Фото — архив фестиваля.
«Чикез ля Фрикез» самарского театра «Пластилиновый дождь» легко упаковать в автобус и показать где угодно. В отличие от грандиозных многофигурных постановок вроде «Ловцов снов» или «Хазарского словаря», это вполне конвенциональный уличный спектакль, рассчитанный на небольшой круг зрителей и прямой контакт с публикой. Его безусловный плюс в том, что виден он отовсюду: пять девушек в ярких красно-белых фантазийных костюмах, напоминающих изыски современных дизайнеров на показах мод, работают на ходулях и оказываются сильно выше своего зрителя. В этих ходулях — и комический эффект, и трюковая составляющая: девушки владеют ими филигранно и способны удивить даже гранд батманом. Игра масштабами напрямую работает на смыслы спектакля.
«Чикез ля Фрикез» — история женского коллектива, в котором всегда есть кого выдать замуж, кому позавидовать черной завистью, и в котором никогда не утихает соперничество за мужчин. Поиск своей половинки в зрительской толпе выглядит и смешно, и трогательно: девушки словно сознательно выбирают и вытаскивают в свое сценическое пространство самых высоких юношей и мужчин, но и они — все не то! Потому что ниже ростом, потому что не обняться с ними, как ни нагибайся. Легкий, остроумный спектакль обращается к узнаваемым ситуациям — капризные красавицы то разругиваются в пух и прах, то бросаются всей своей красной стайкой селфиться при поддержке зрителей. Но мысль о замужестве неотступна — в финале таки звучит марш Мендельсона, и все пятеро, растянув одну на всех большую белую фату, словно паланкин, явно намерены не остаться в девках.
Хозяин и организатор, альметьевский театр «Легкие крылья», показал на фестивале два спектакля — «Немое кино» и «Этно», и каждый из них несет отчетливые признаки режиссерских решений, которые уже имеют место быть в палитре уличного театра в России. «Немое кино», созданное при участии команды «Высокие братья & Tall Brothers», опирается на традиции клоунады и почти полностью посвящен одной — легендарной и классической — репризе «Кино», которая никогда не исчезает из клоунского репертуара. Спектакль тоже восходит к эстетике и традициям черно-белого немого кино в пластике, костюмах и гриме артистов и при всех «репризных» атрибутах драматургически выстроен.

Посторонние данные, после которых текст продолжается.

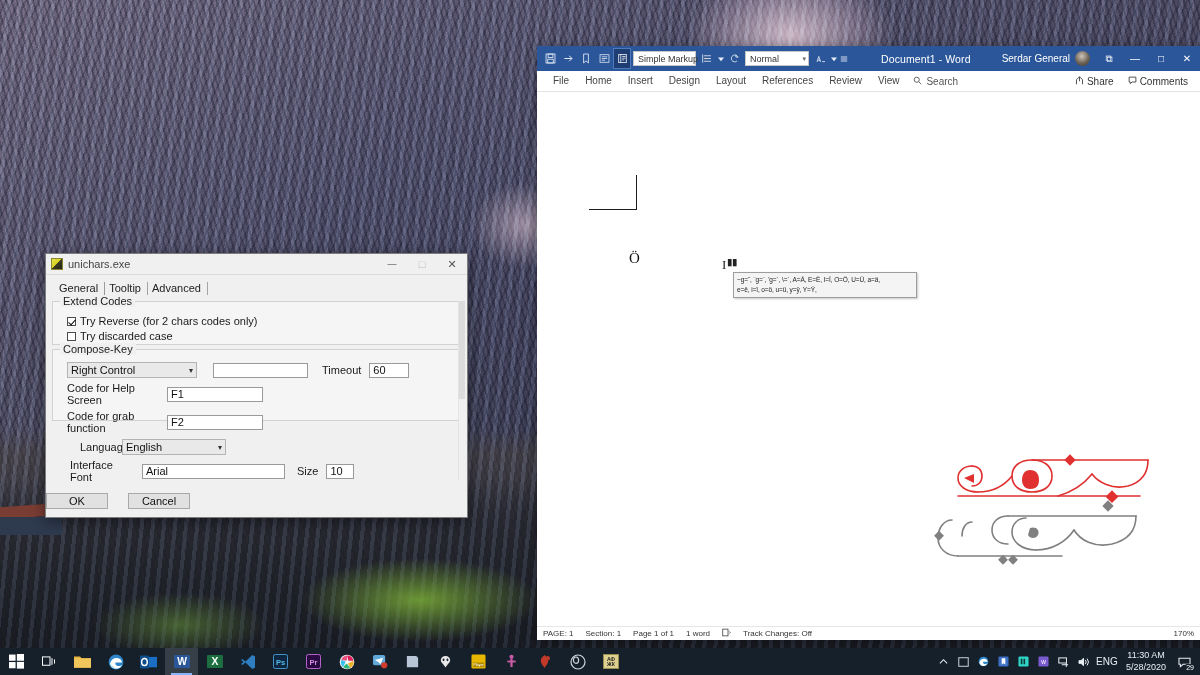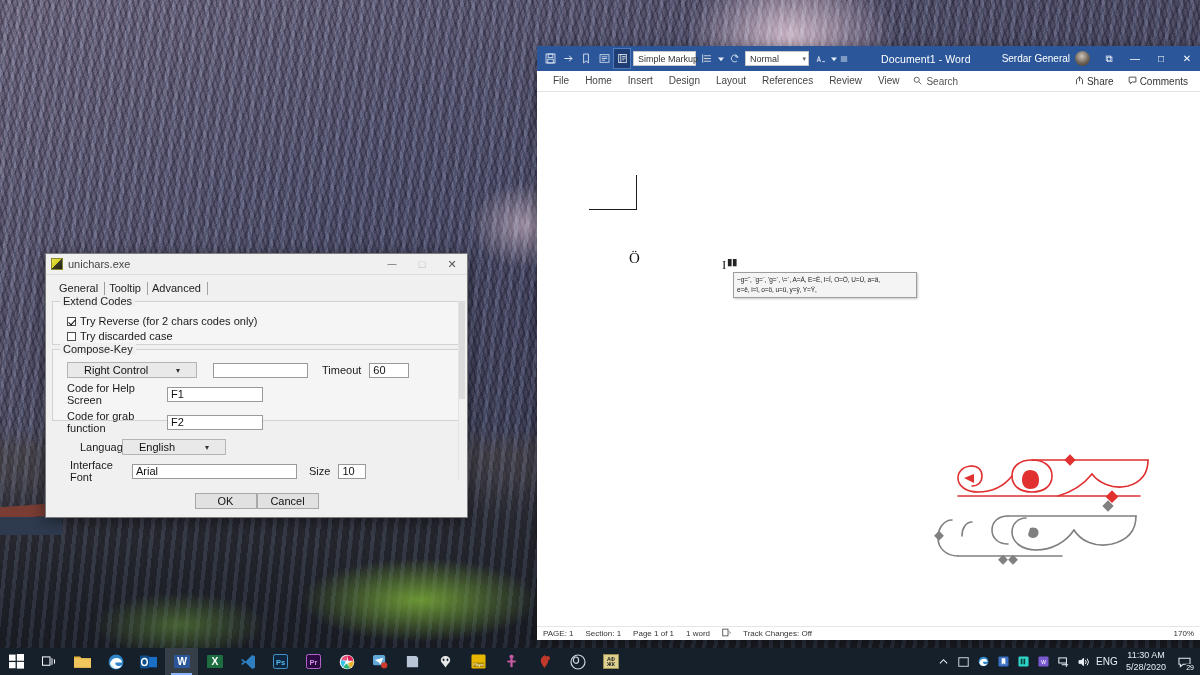--- a/index.html
+++ b/index.html
@@ -92,27 +92,27 @@
   .chk.on::after{
     content:""; position:absolute; left:2px; top:0px; width:3px; height:6px;
     border:solid #111; border-width:0 1.3px 1.3px 0; transform:rotate(42deg);
   }
   .fld{
     border:1px solid #9a9a9a; background:#fff; height:15px; font-size:11px;
     padding:0 3px; line-height:14px; color:#111; font-family:"Liberation Sans",sans-serif;
   }
   .combo{
     border:1px solid #b4b4b4; background:#e9e9e9; height:16px; font-size:11px;
-    display:flex; align-items:center; padding:0 16px; position:relative; color:#111;
+    display:flex; align-items:center; padding:0 3px; position:relative; color:#111;
   }
   .combo .arw{ margin-left:auto; font-size:8px; color:#333; }
   .lbl{ font-size:11px; color:#1a1a1a; }
   .grid-row{ display:flex; align-items:center; margin:4px 0; }
 
-  .btnbar{ position:absolute; left:0; right:0; bottom:8px; display:flex; justify-content:center; }
+  .btnbar{ position:absolute; left:0; right:0; bottom:8px; display:flex; gap:20px; }
   .dbtn{
     width:62px; height:16px; background:#e1e1e1; border:1px solid #a9a9a9;
     font-size:11px; display:flex; align-items:center; justify-content:center; color:#111;
   }
   #dlg-scroll{
     position:absolute; right:2px; top:26px; bottom:37px; width:7px; background:#f0f0f0;
     border-left:1px solid #e3e3e3;
   }
   #dlg-scroll .thumb{ position:absolute; top:0; left:0; right:0; height:55%; background:#dcdcdc; }
 
@@ -467,21 +467,21 @@
     <div style="margin-top:18px; padding-left:6px">
       <div class="grid-row">
         <span class="lbl" style="width:64px; padding-left:22px">Language</span>
         <span class="combo" style="width:104px">
           <span>English</span>
           <span class="arw">▾</span>
         </span>
       </div>
       <div class="grid-row">
         <span class="lbl" style="width:64px; padding-left:12px">Interface Font</span>
-        <input class="fld" style="width: 165px; margin-left: 10px;" value="Arial">
+        <input class="fld" style="width: 143px; margin-left: 20px;" value="Arial">
         <span class="lbl" style="margin-left:12px">Size</span>
         <input class="fld" style="width: 28px; margin-left: 8px;" value="10">
       </div>
     </div>
 
     <div id="dlg-scroll">
       <div class="thumb"></div>
     </div>
 
     <div class="btnbar">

Сцена из спектакля «Немое кино».
Фото — архив фестиваля.
Долгая череда подготовки со всеми возможными неувязками — вроде проспавших артистов, назойливых мух, увлекающихся перкуссией (со зрителями) и пищиками артистов, танцем — аллюзией на Джина Келли из «Поющих под дождем», милой перепалкой под легендарный регтайм Винфрида Атвела — заканчивается постановкой классической миниатюры с участием зрителей. Страсти любовного треугольника имеют кровавую развязку: пара влюбленных застрелена, ревнивец пускает себе пулю в лоб, режиссер стреляется от изнеможения. И все это с обязательными повторами, разъяснениями и смехом зрителей.
«Этно» — совсем другого разряда спектакль, давняя и яркая визитная карточка «Легких крыльев». Он опирается на визуальные и содержательные референсы татарского фольклора, эффектнейшим образом идет в сгущающейся темноте и близок эстетике «Странствующих кукол господина Пэжо» и режиссера Анны Шишкиной. Антропоморфный образ Шурале, спасающего двух влюбленных от злых сил, как нельзя лучше ложится на систему масок, причудливое голосоведение, магию ритуала и мира духов, на игровую природу уличного театра.
В следующем году фестивалю в Альметьевске пять лет, и юбилейный год уже сейчас намерены отпраздновать с неменьшим размахом: несмотря на то что показы вписаны в большую программу большого фестиваля «Каракуз», именно уличные театры — в центре внимания городской публики, а Каскад прудов, где идет фестиваль, буквально переполнен зрителями, готовыми с обеда и до позднего вечера переходить от площадки к площадке.